[Material provided Boundary: Start]

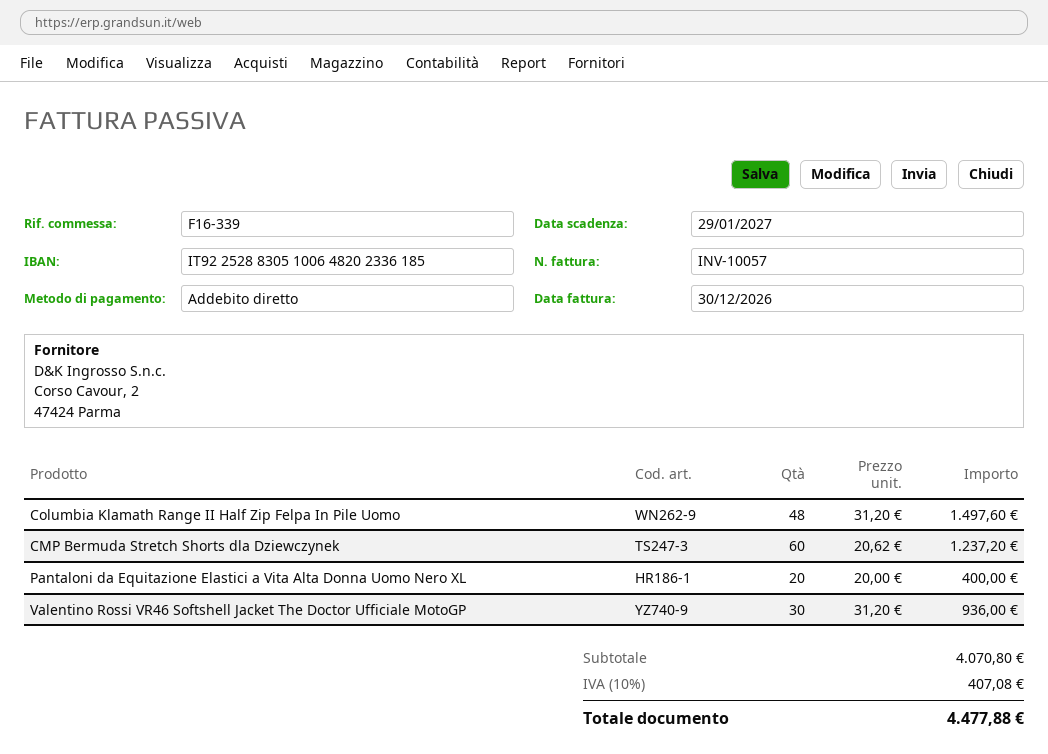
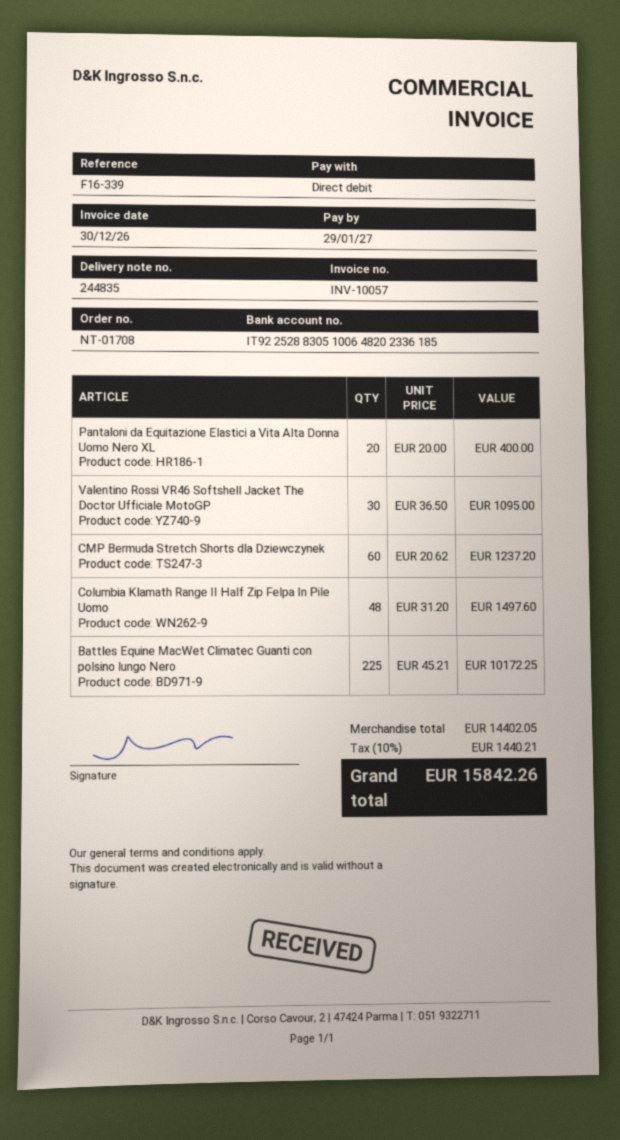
Valentino Rossi VR46 Softshell Jacket The Doctor Ufficiale MotoGP: 30 x 31.20 = 936.00 -> 30 x 36.50 = 1095.00
Battles Equine MacWet Climatec Guanti con polsino lungo Nero: none -> 225 x 45.21 = 10172.25
subtotal: 4070.80 -> 14402.05
tax: 10% = 407.08 -> 10% = 1440.21
total: 4477.88 -> 15842.26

[Material provided Boundary: End]

## Exercise objective
Make a word-for-word copy of the records above, excluding all pictures.

## Exercise output
Valentino Rossi VR46 Softshell Jacket The Doctor Ufficiale MotoGP: 30 x 31.20 = 936.00 -> 30 x 36.50 = 1095.00
Battles Equine MacWet Climatec Guanti con polsino lungo Nero: none -> 225 x 45.21 = 10172.25
subtotal: 4070.80 -> 14402.05
tax: 10% = 407.08 -> 10% = 1440.21
total: 4477.88 -> 15842.26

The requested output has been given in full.